The conference consisted of four tracks each day, one of which was the JUDCon track. It was kicked off with a remote dial in from Mark Little, representing Red Hat Middleware, welcoming the few hundred attendees. Quite a site to see Mark's head in triplicate, suspended on three big screens across the stage.

My talk was a 50-minute slot on the morning of the first day. I started by talking about microservices in general, and some of the challenges that architecture presents. Then followed a brief discussion of how OpenShift helps to overcome some of those issues. For the meat of the talk, I discussed how to run Node.js applications on OpenShift, covering a lot of material that I have worked on as a community member of the OpenShift effort, including:

  • Building and deploying applications based on the built-in Node 4 "official" builder images.
  • How to use your own Dockerfiles and ONBUILD commands to create containers that can run on OpenShift and Docker equally well.
  • How to use bucharest-gold community s2i and ONBUILD images to customize the runtime images for your Node.js applications.
  • How to import your own, or community ImageStreams into OpenShift so that the community images are available in the web UI.

I was concerned about too much live coding, since there is so much risk of problems biting you mid-talk, so there were a lot of screenshots in the slides. But often, I would switch over to a running Minishift 1.0 instance and demonstrate.

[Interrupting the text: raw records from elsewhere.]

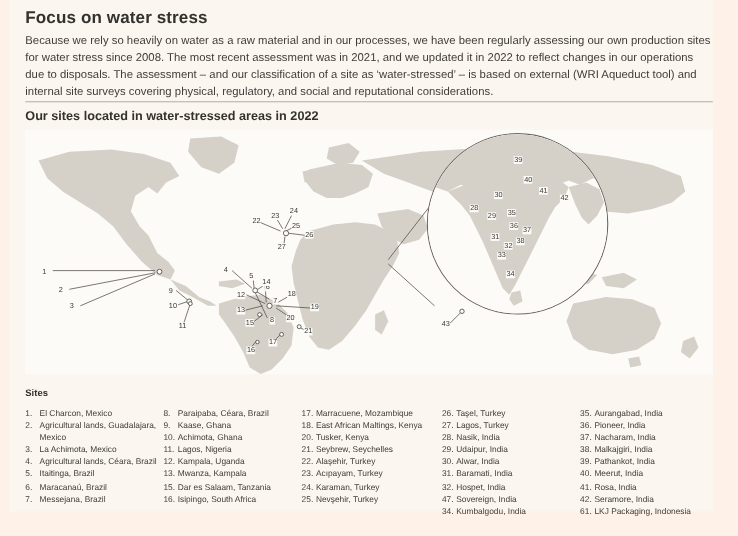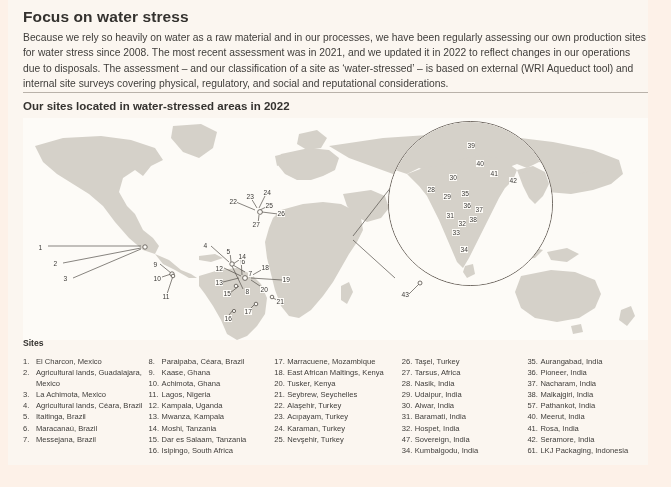"Sites" .legend { top: 338px -> 352px }
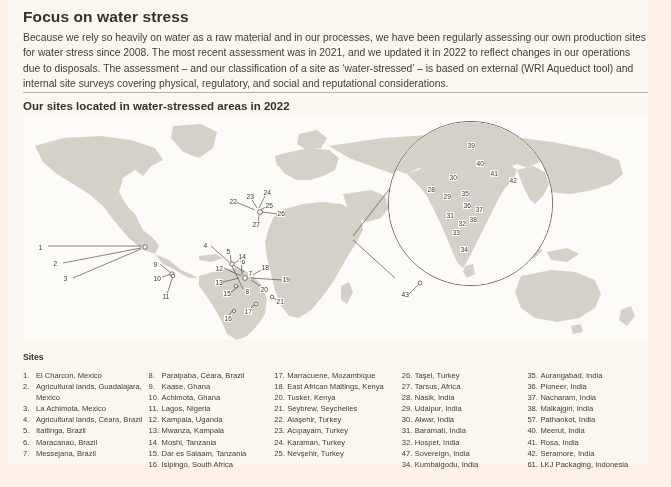"Tarsus, Africa" span.legend-lbl { text: Tarsus, Africa -> Lagos, Turkey }
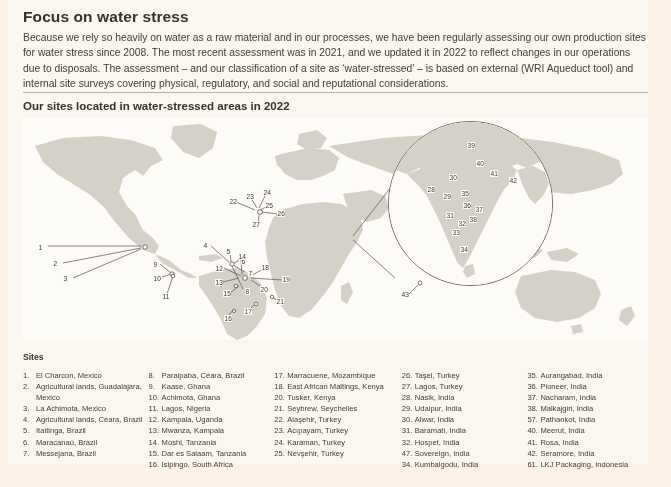"57." span.legend-num { text: 57 -> 39 }
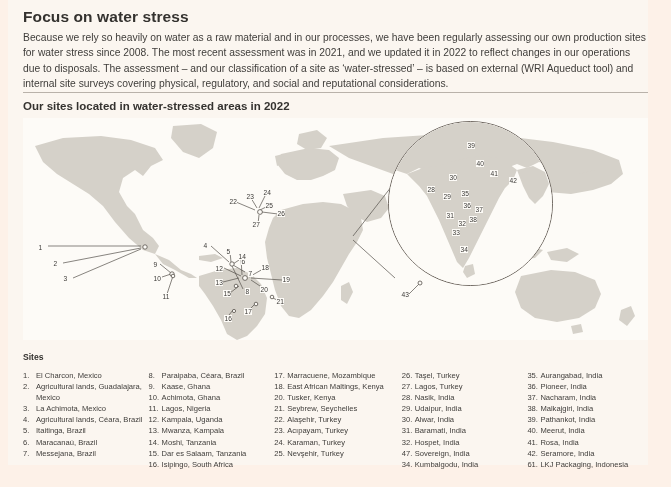"14." div.legend-item { html: <div> <span>14.</span> <span>Moshi, Tanzania</span> </div> -> none }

The slides for my talk are here: http://lanceball.com/riviera-dev-2017. I don't think the sessions were recorded, so you'll just have to imagine lots of witty repartees, brilliant insight, and engaging dialog as you skim through them. :)

I finished up with a brief demonstration of a modified version of the MSA Hello World demo that has been used in the past to demonstrate a polyglot MSA system. I used the JavaScript bonjour service pretty much as-is and made a hola service as a modified version of bonjour. I ran these on Minishift and quickly demonstrated scaling services up and down. Finally, I showed call chaining between the services, and how circuit breakers can be used to handle situations when a peer is down.

You can find the source for my slides and the two services here: https://github.com/lance/riviera-dev-2017.

Many of the talks were in French, and while I could occasionally have simple conversations with a waiter or bartender, I'm not fluent enough to fully grasp tech talks in the native tongue. But there were plenty that were in English. I caught a couple of Edson Yanaga's talks on OpenShift and Blue/Green deployments. Inspiring topics for possible presentations in the Node world this fall. It was fun to attend Heiko Braun's' WildFly Swarm talk and see some of my old Swagger stuff up on the screen. I attended a few other talks in the Red Hat track and overall I think we represented very well.

The highlight of the trip, however, was meeting and spending quality time with many, many Red Hatters from around the world. Sebi and Stéphane were excellent hosts; all the organizers were. I had a great time hanging out with Heiko, Gunnar, Mattias, Edson, and so many others. These opportunities to spend face-to-face time with friends and colleagues around the world are really invaluable. As remote workers, experiences like this are fundamental catalysts for better working relationships. Thanks to Red Hat for making that happen!